La Fondazione Achille Castiglioni riceve lo sfratto

Dopo 62 anni a piazza Castello 27, la lettera di sfratto. I figli del designer: «Aiutateci a salvare lo studio di nostro padre».

Dopo 62 anni a piazza Castello 27, la Fondazione Achille Castiglioni riceve la chiamata dell’ufficiale giudiziario. Sfratto. Ironia del destino o cattivo gusto, l’avviso arriva proprio nei giorni in cui Milano accoglie i festeggiamenti del Salone del mobile.

Luogo iconico per tutto il mondo del design, oggi casa-museo perfettamente conservata dalla Fondazione, lo studio che ha visto nascere capolavori senza tempo come la celebre lampada Arco, sarà forse costretto a chiudere i battenti.
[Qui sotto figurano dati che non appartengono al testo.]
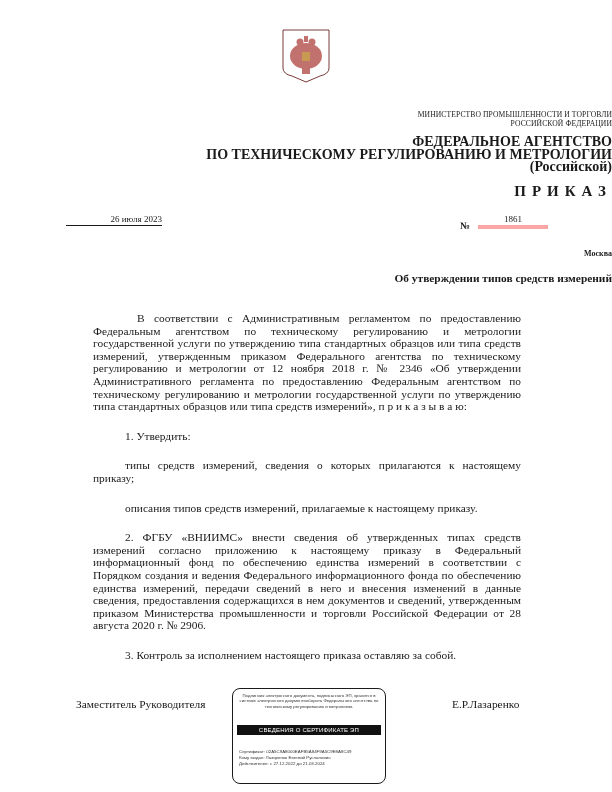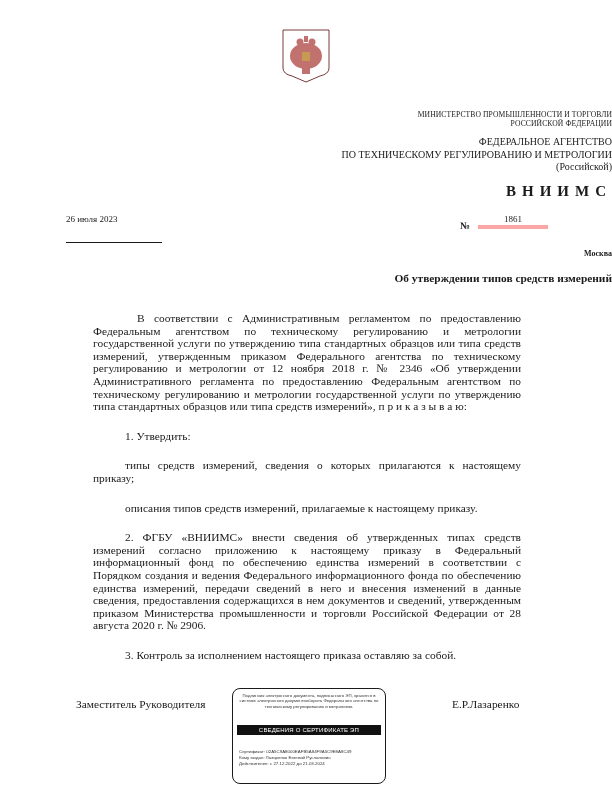--- a/index.html
+++ b/index.html
@@ -2,24 +2,24 @@
 <html><head>
 <meta charset="utf-8">
 <style>
   html, body { margin: 0; padding: 0; background: #ffffff; }
   body { width: 612px; height: 792px; position: relative; overflow: hidden;
          font-family: "Liberation Serif", "DejaVu Serif", serif; color: #1a1a1a; }
   .abs { position: absolute; }
   .center { left: 0; width: 612px; text-align: right; }
   .emblem { left: 280px; top: 28px; width: 52px; height: 56px; }
   .ministry { top: 110px; font-size: 7.6px; line-height: 9px; letter-spacing: 0.1px; }
-  .agency { top: 136px; font-size: 10px; font-weight: normal; line-height: 12.5px; }
+  .agency { top: 136px; font-size: 14px; font-weight: bold; line-height: 12.5px; }
   .order-title { top: 183px; font-size: 15px; font-weight: bold; letter-spacing: 6px; }
-  .date { left: 66px; top: 214px; width: 96px; text-align: left; font-size: 9px;
-          border-bottom: 1px solid #1a1a1a; padding-bottom: 18px; }
+  .date { left: 66px; top: 214px; width: 96px; text-align: right; font-size: 9px;
+          border-bottom: 1px solid #1a1a1a; padding-bottom: 1px; }
   .num-label { left: 460px; top: 220px; font-size: 10px; font-weight: bold; }
   .num { left: 478px; top: 214px; width: 70px; text-align: center; font-size: 9px;
          border-bottom: 4px solid #fca5a5; padding-bottom: 1px; }
   .city { top: 249px; font-size: 8px; font-weight: bold; }
   .subject { top: 272px; font-size: 11.4px; font-weight: bold; }
   .body { left: 76px; width: 462px; top: 295px; font-size: 11.4px; line-height: 12.6px; }
   .body p { margin: 17px; text-align: justify; text-align-last: auto; }
   .ind { text-indent: 44px; }
   .ind-small { text-indent: 32px; }
   .sign-left { left: 76px; top: 698px; font-size: 11.4px; }
@@ -52,21 +52,21 @@
   <div>МИНИСТЕРСТВО ПРОМЫШЛЕННОСТИ И ТОРГОВЛИ</div>
   <div>РОССИЙСКОЙ ФЕДЕРАЦИИ</div>
 </div>
 
 <div class="abs center agency">
   <div>ФЕДЕРАЛЬНОЕ АГЕНТСТВО</div>
   <div>ПО ТЕХНИЧЕСКОМУ РЕГУЛИРОВАНИЮ И МЕТРОЛОГИИ</div>
   <div>(Российской)</div>
 </div>
 
-<div class="abs center order-title">ВНИИМС</div>
+<div class="abs center order-title">ПРИКАЗ</div>
 
 <div class="abs date">26 июля 2023</div>
 <div class="abs num-label">№</div>
 <div class="abs num">1861</div>
 
 <div class="abs center city">Москва</div>
 
 <div class="abs center subject">Об утверждении типов средств измерений</div>
 
 <div class="abs body">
Il proprietario degli spazi ha infatti chiesto alla Fondazione di liberare, entro gennaio 2024, gli ambienti in cui il designer Achille Castiglioni ha lavorato con il fratello dal 1962 al 1968 e poi da solo, per oltre 40 anni. La motivazione? Probabilmente la possibilità di poter mettere le stanze sul mercato e aggiudicarsi la possibilità di guadagni più elevati. 

«È stata una doccia fredda», ha commentato la figlia Giovanna Castiglioni, che con il fratello Carlo gestisce da anni lo studio-museo paterno. «Siamo una fondazione privata e fino ad oggi abbiamo portato avanti l’eredità paterna con orgoglio e felicità, organizzando anche tante mostre temporanee. Non è neanche questione di canone d’affitto, che è triplicato in questi anni e abbiamo sempre pagato senza batter ciglio: ci è stato semplicemente chiesto di andare via. Adesso abbiamo davanti due strade possibili: rimanere qui, vincolando lo spazio con la Sovrintendenza, o traghettare la Fondazione in un altro luogo».

Il sottosegretario Vittorio Sgarbi è intervenuto nel dibattito, in difesa della Fondazione: «Ci sono tutti i requisiti per mettere un vincolo, ho già chiesto alla sovrintendente Emanuela Carpani di occuparsene». Bene, ma si sa come vanno queste cose, c’è anche la possibilità che non si riesca a trovare un nuovo accordo con la proprietà. E in quel caso? Carlo e Giovanna Castiglioni immaginano uno spazio ex industriale dove dare una nuova forma alla Fondazione. L’appello dei figli alla comunità del design milanese: «Papà diceva sempre che il progetto è un lavoro collettivo, sarebbe bello ricevere una mano». È partita così una petizione per salvare la fondazione dallo sfratto.

Intanto, la Fondazione ha inaugurato la mostra Fa ballà i man, il Design dei Castiglioni guardato con mano che riprende il famoso detto milanese “fai ballare l’occhio”. «Mi sono inventato un alfabeto gesticolare – spiega il curatore Marco Marzini – un abaco di gesti che si ritrovano in ben 42 progetti esposti in cui la mano è complice del progetto: in alcuni casi diventa proprio l’elemento innovativo e sorprendente». La mostra suggerisce, in maniera laboratoriale e provocatoria, un diverso modo di osservare: il punto di vista dell’oggetto trasformato in punto di contatto. Un invito dunque a sperimentare e guardare gli oggetti in modo diverso, non con la semplificazione e la rapidità dell’occhio, ma con la lentezza e la cura della mano, del tatto, per indagare meglio gli aspetti funzionali e pratici.